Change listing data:
/---

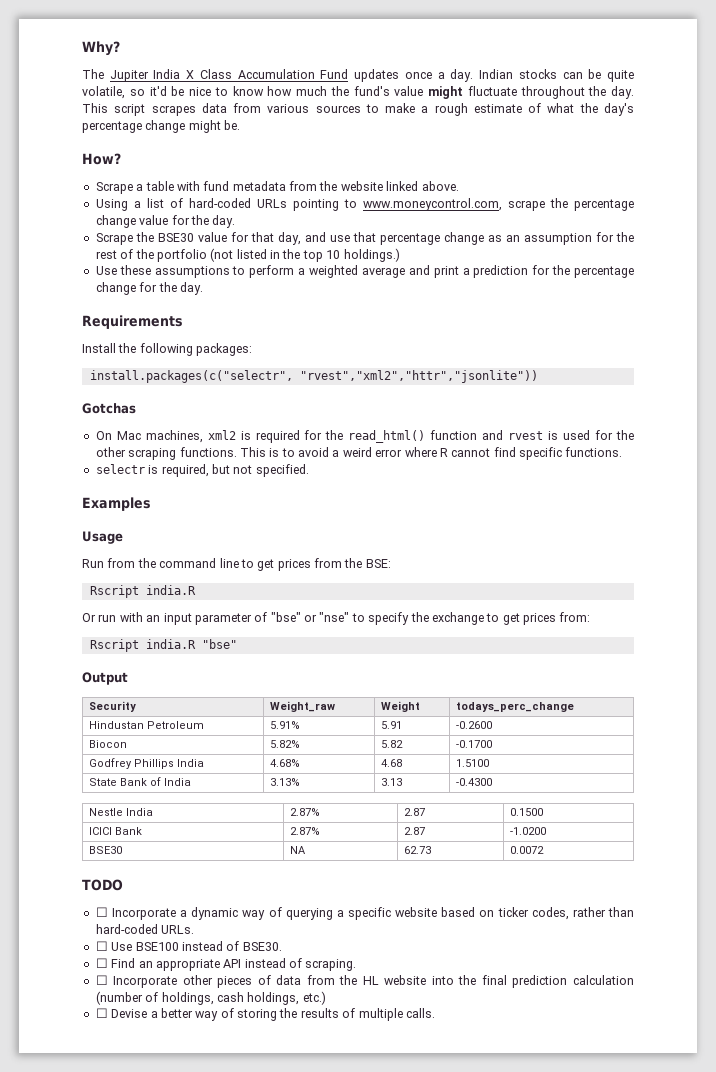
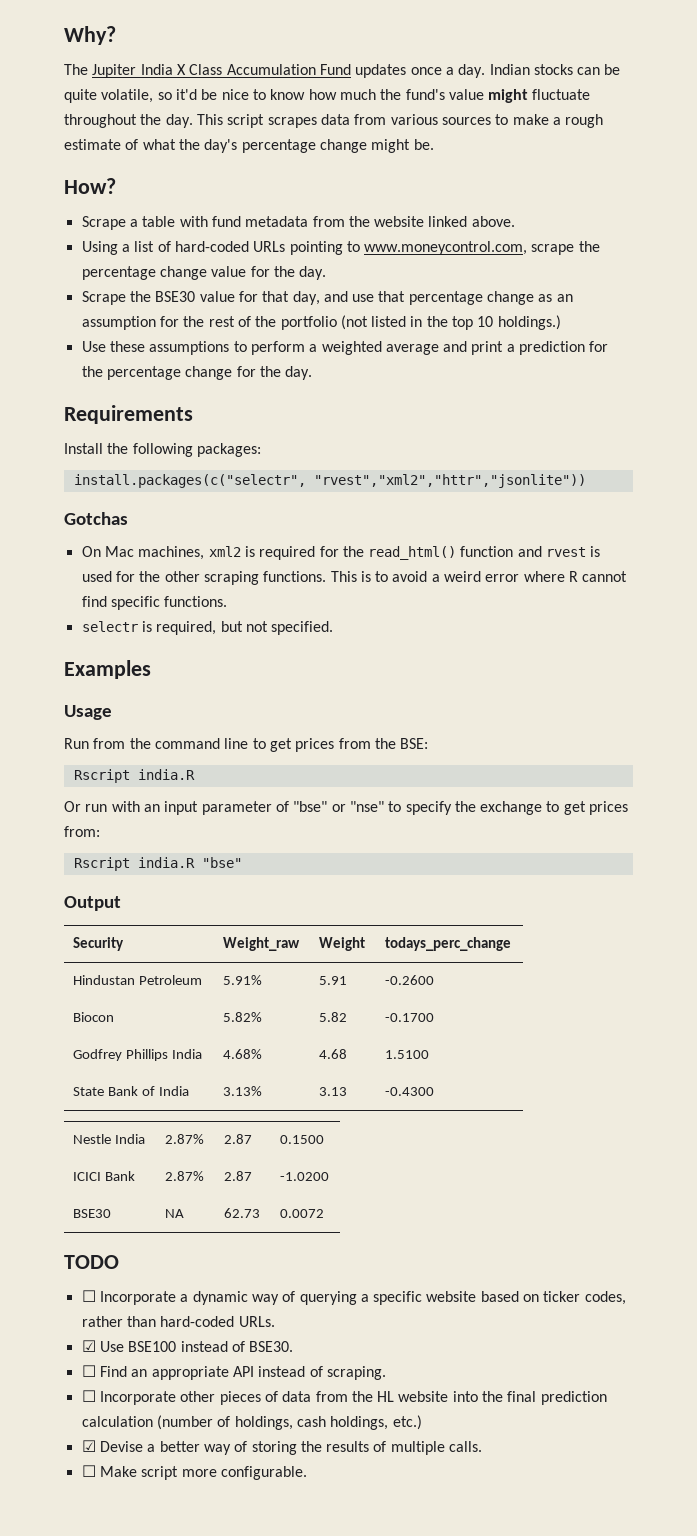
- ☐ Use BSE100 instead of BSE30.
+ ☑ Use BSE100 instead of BSE30.
- ☐ Devise a better way of storing the results of multiple calls.
+ ☑ Devise a better way of storing the results of multiple calls.
+ ☐ Make script more configurable.

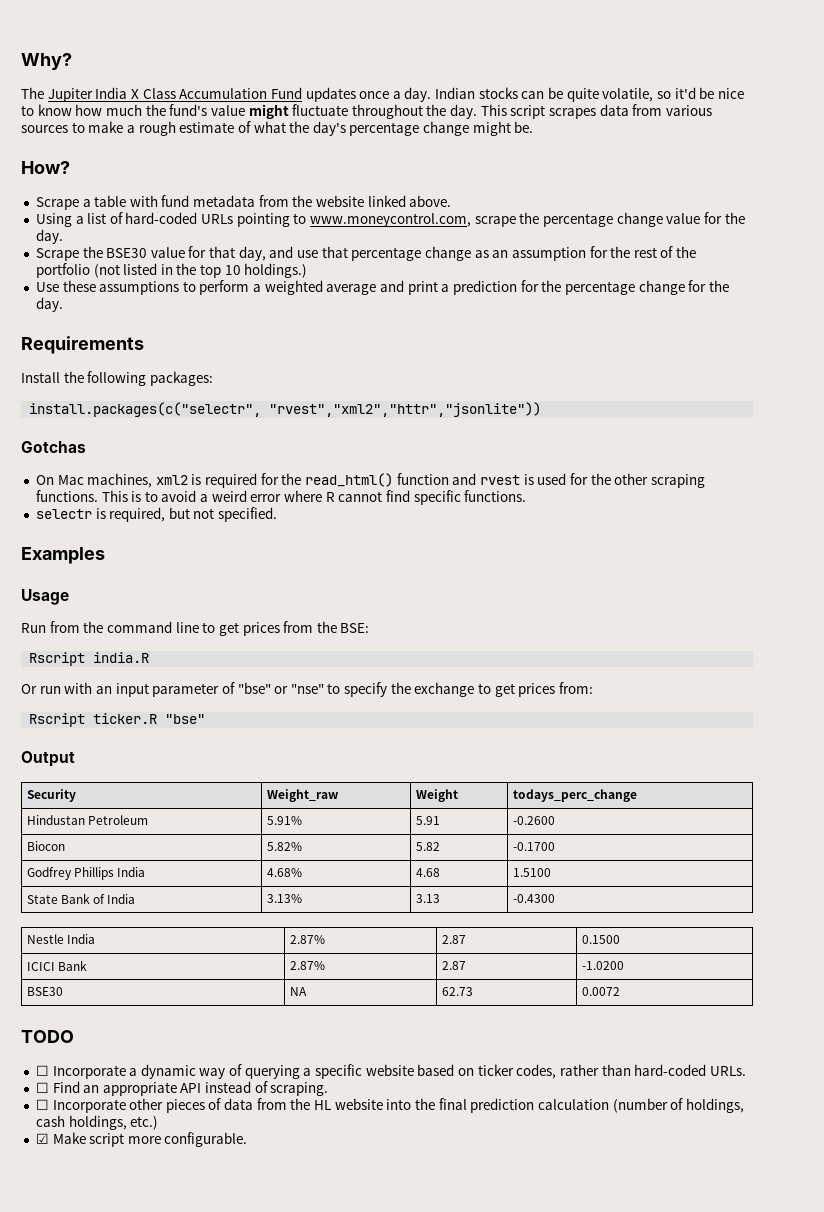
- Rscript india.R "bse"
+ Rscript ticker.R "bse"
- ☑ Use BSE100 instead of BSE30.
- ☑ Devise a better way of storing the results of multiple calls.
- ☐ Make script more configurable.
+ ☑ Make script more configurable.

\---

**TASK INSTRUCTIONS:**
Exactly the lines from the one containing "- ☑ Devise a" through the end of the records should be reproduced, and no others.

**ANSWER SECTION:**
- ☑ Devise a better way of storing the results of multiple calls.
- ☐ Make script more configurable.
+ ☑ Make script more configurable.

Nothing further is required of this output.